XIV Encontro Nacional
Começa o 14º Encontro Nacional do MST: “A luta contra o imperialismo é central hoje”
Em Salvador, três mil delegados e delegadas iniciam debate sobre geopolítica e ofensiva imperialista na América Latina

Por Janelson Ferreira e Nadson Ayres
Da Página do MST
Teve início na manhã desta segunda-feira (19), em Salvador (BA), o 14º Encontro Nacional do Movimento dos Trabalhadores Rurais Sem Terra (MST). Cerca de três mil militantes de todo o país estão reunidos na capital baiana para discutir a estratégia política do Movimento. Ao longo da semana, o Encontro debaterá as normas gerais do MST, sua estrutura organizativa, tática e planejamento para o próximo período.
“Há 17 anos não realizávamos uma reunião desta instância”, destacou Evanildo Costa, da direção nacional do MST na Bahia. Segundo ele, diante da atual conjuntura política e internacional, o Encontro ganha relevância ainda maior. “Reunir toda essa militância demonstra a força acumulada ao longo da nossa história, mas também evidencia os desafios que temos pela frente”, afirmou.
Em termos de representatividade, o Encontro Nacional é a segunda instância mais ampla do MST, ficando atrás apenas do Congresso Nacional do Movimento.
Geopolítica e crise do imperialismo
A mesa de abertura foi dedicada ao debate sobre a geopolítica mundial e a conjuntura internacional. Participaram o jornalista Breno Altman e a militante da Articulação Internacional dos Povos, Stephanie Weatherbee.
Ambos destacaram o cenário de crise de hegemonia do imperialismo estadunidense. “O mundo vive uma contradição que marcará os próximos anos: entre uma ordem unipolar moribunda, liderada pelos Estados Unidos, e a ascensão de uma ordem multipolar ainda em formação, impulsionada principalmente pelo crescimento econômico da China e pelo fortalecimento do Estado nacional russo”, analisou Breno Altman.

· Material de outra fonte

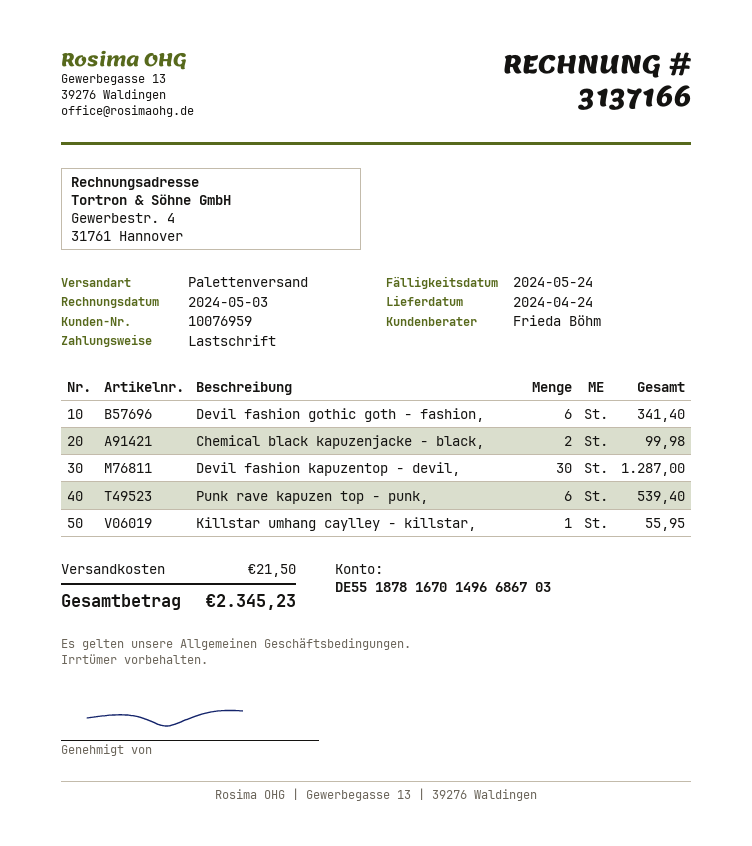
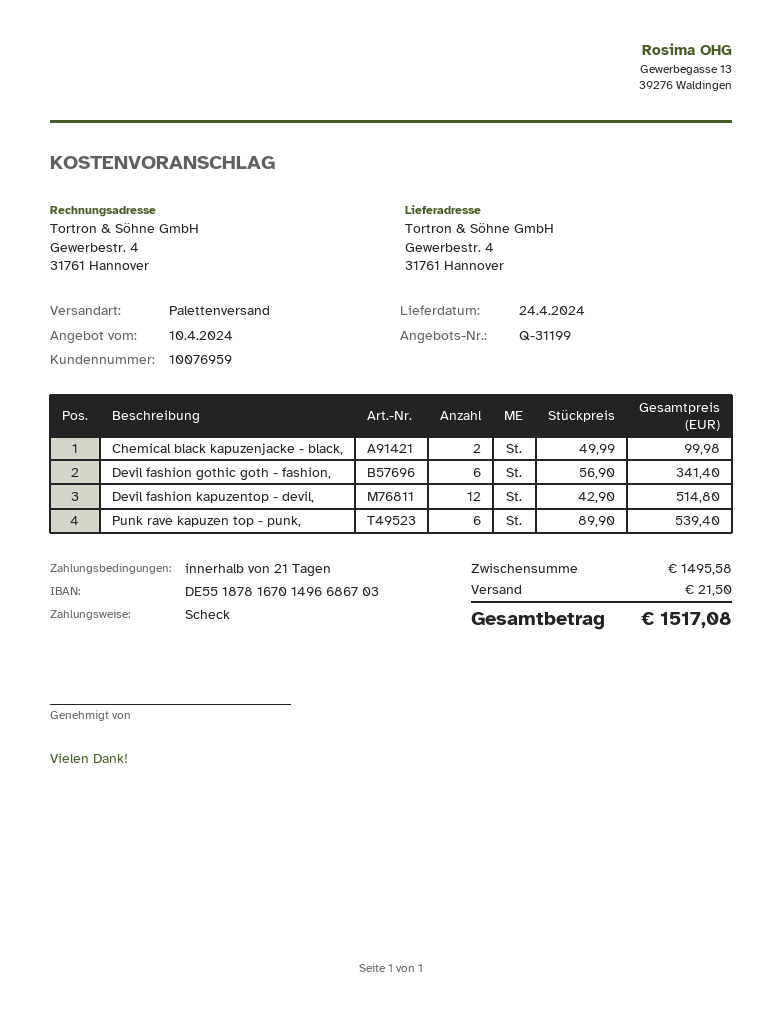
payment method: direct debit -> cheque
Devil fashion kapuzentop - devil,: 30 for 1287.00 -> 12 for 514.80
Killstar umhang caylley - killstar,: 1 for 55.95 -> none
total: 2345.23 -> 1517.08

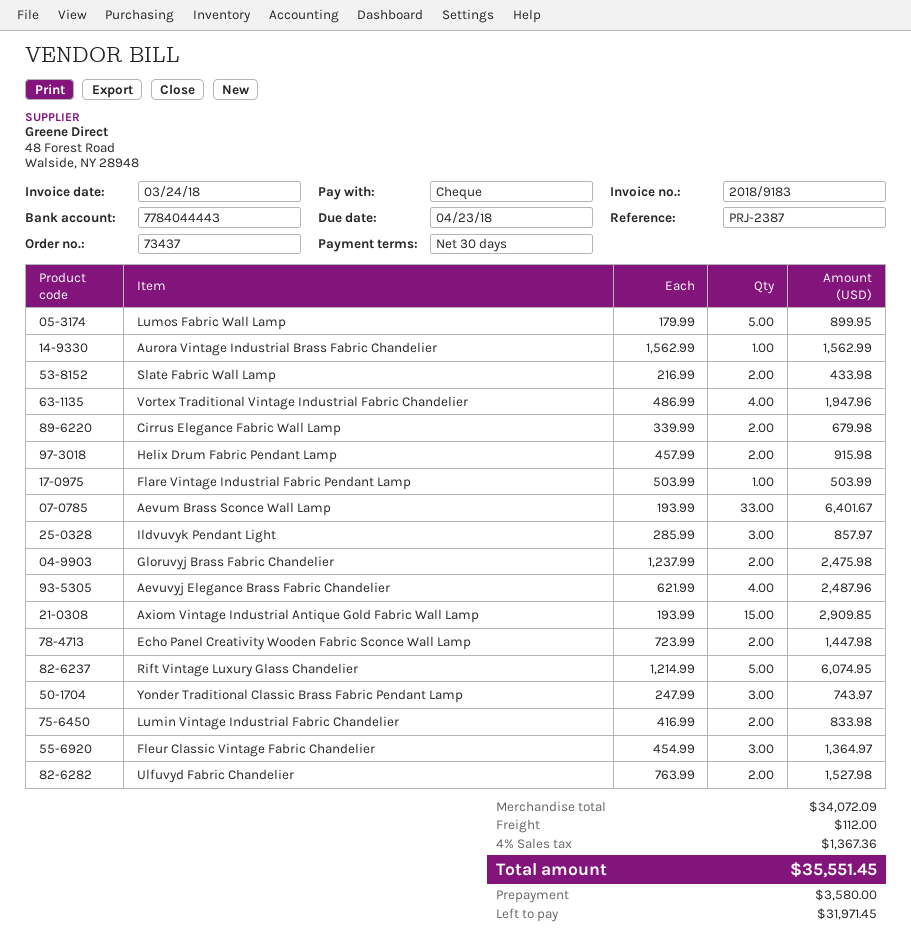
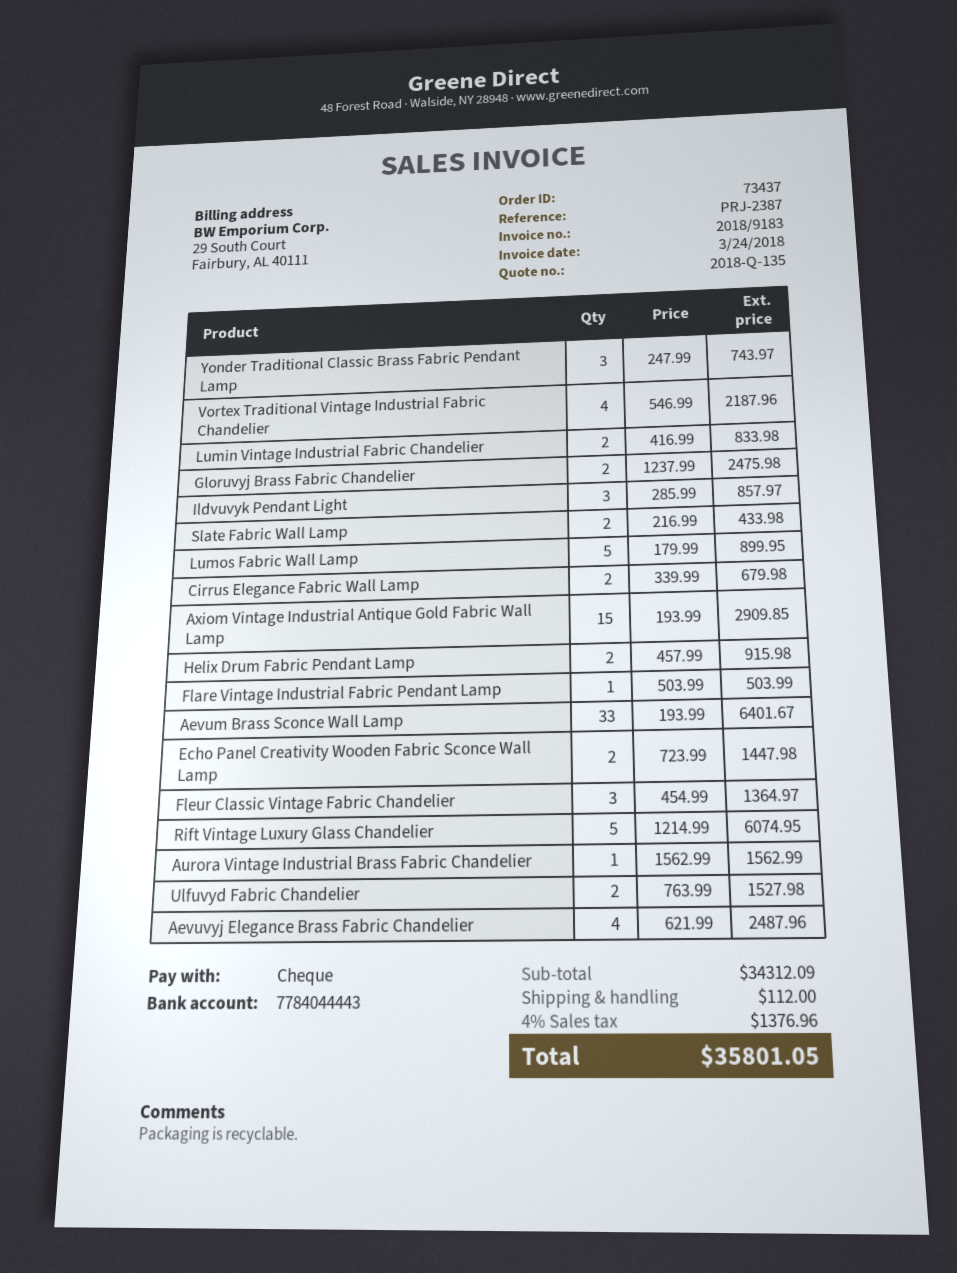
Vortex Traditional Vintage Industrial Fabric Chandelier: 4 x 486.99 = 1947.96 -> 4 x 546.99 = 2187.96
subtotal: 34072.09 -> 34312.09
tax: 4% = 1367.36 -> 4% = 1376.96
total: 35551.45 -> 35801.05

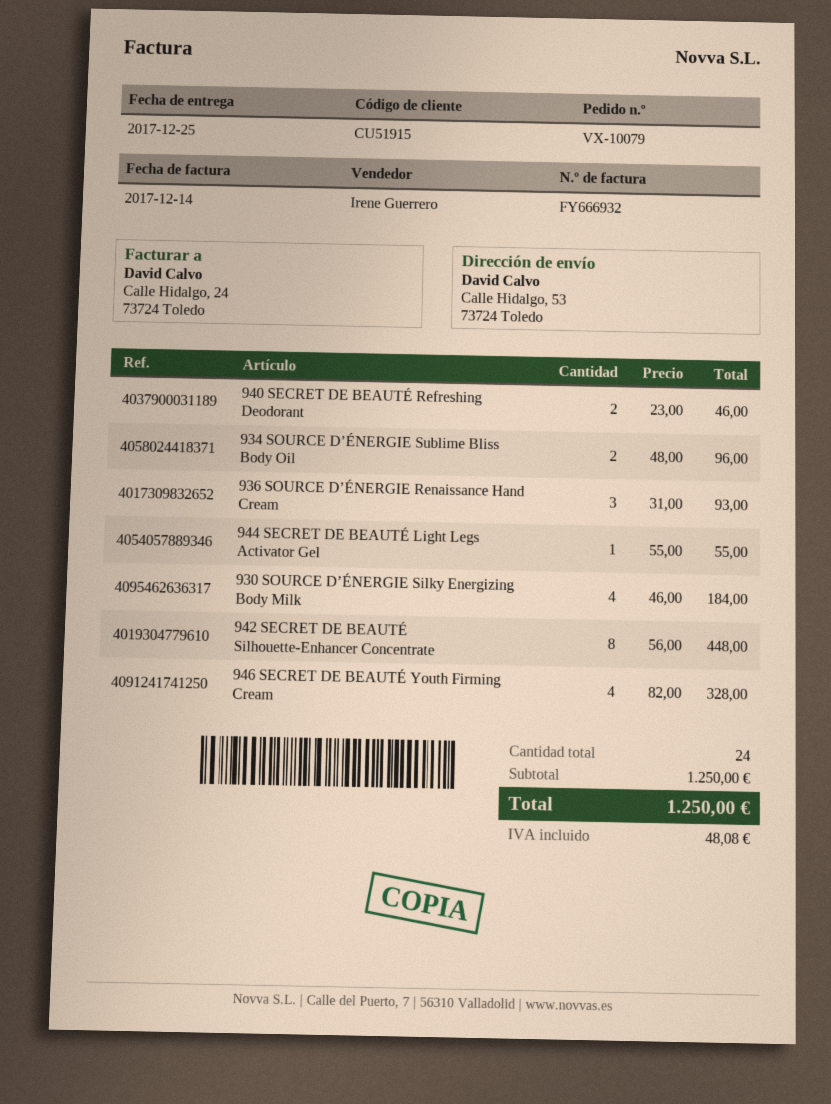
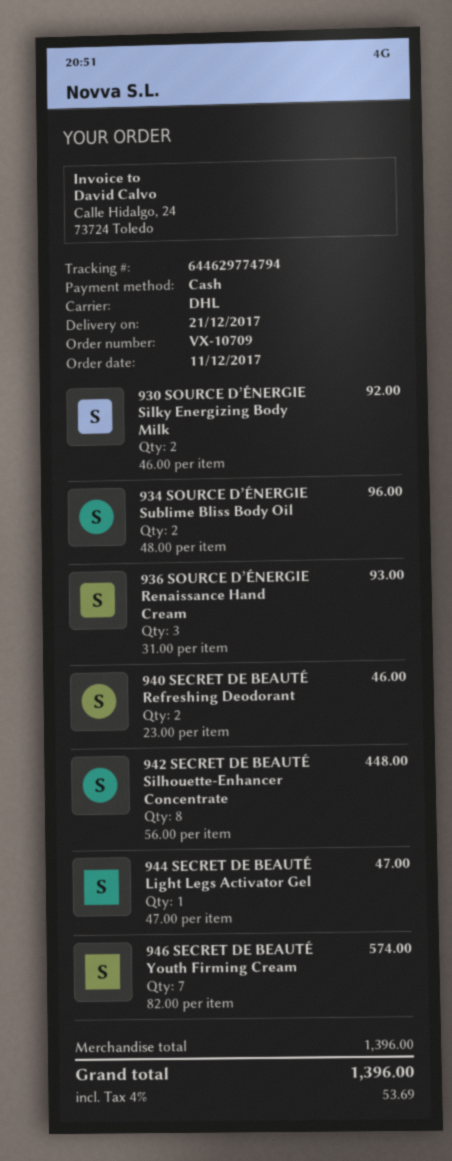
order number: VX-10079 -> VX-10709
delivery date: 2017-12-25 -> 2017-12-21
944 SECRET DE BEAUTÉ Light Legs Activator Gel: 1 x 55.00 = 55.00 -> 1 x 47.00 = 47.00
930 SOURCE D’ÉNERGIE Silky Energizing Body Milk: 4 x 46.00 = 184.00 -> 2 x 46.00 = 92.00
946 SECRET DE BEAUTÉ Youth Firming Cream: 4 x 82.00 = 328.00 -> 7 x 82.00 = 574.00
subtotal: 1250.00 -> 1396.00
tax: 48.08 -> 53.69
total: 1250.00 -> 1396.00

De acordo com o jornalista, a crise dos Estados Unidos não significa enfraquecimento automático. “O imperialismo em crise não se torna mais afável, mas mais violento, como uma fera ferida. O renascimento de movimentos fascistas nos países imperialistas é produto dessa crise”, afirmou.
Para Altman, esse processo se expressa de forma intensa na América Latina. “Os Estados Unidos decidiram retomar o controle da região na ponta do fuzil”, destacou.
Na mesma linha, Stephanie Weatherbee analisou os instrumentos utilizados pelos EUA para reforçar sua influência no continente. “Como os Estados Unidos são um parceiro econômico central para muitos países latino-americanos, conseguem manipular essa relação”, explicou.
Segundo ela, esses mecanismos dependem da atuação de operadores locais. “Os EUA alimentam na América Latina uma extrema direita e uma burguesia que colocam seus interesses acima de qualquer projeto de desenvolvimento nacional”, afirmou. Weatherbee alertou ainda para o papel de setores progressistas que, ao adotarem posturas moderadas ou críticas a processos revolucionários a partir de uma ótica liberal, acabam legitimando narrativas imperialistas.

Para a militante, a luta contra a unipolaridade passa pela construção de uma nova ordem multipolar, mas esse processo não pode ser um fim em si mesmo. “Sem projetos revolucionários no Sul Global, a multipolaridade não terá força para enfrentar o imperialismo. Não podemos terceirizar nossa libertação: precisamos ser protagonistas na queda do imperialismo”, concluiu.
Mesmo diante do avanço da ofensiva imperialista sobre o Sul Global, Breno Altman ressaltou a importância da luta popular. “Nosso inimigo é forte, mas não é invencível. Ele pode muito, mas não pode tudo. Vive o momento histórico de sua decadência. Não é hora de recuo nem de intimidação”, afirmou.
Um dos encontros mais importantes do MST

A última vez que o MST realizou um Encontro Nacional dessa instância foi em 2009, na cidade de Sarandi (RS). Agora, ao reunir mais de três mil militantes, o Movimento busca fortalecer seu plano estratégico de luta pela terra, a construção da Reforma Agrária Popular e o acúmulo de forças rumo ao socialismo.
Ao longo dos cinco dias de atividades, o Encontro debaterá a atuação do capital na agricultura, a conjuntura econômica e política brasileira e o papel do MST como força política. Também será realizado um balanço das ações do Movimento na formação política, na agroecologia, na cooperação e na agroindustrialização.
Além disso, o Encontro definirá a tática para o próximo período, aprovará as normas gerais e o Programa Agrário e lançará a Inteligência Artificial da Reforma Agrária e Agroecologia (IARAA).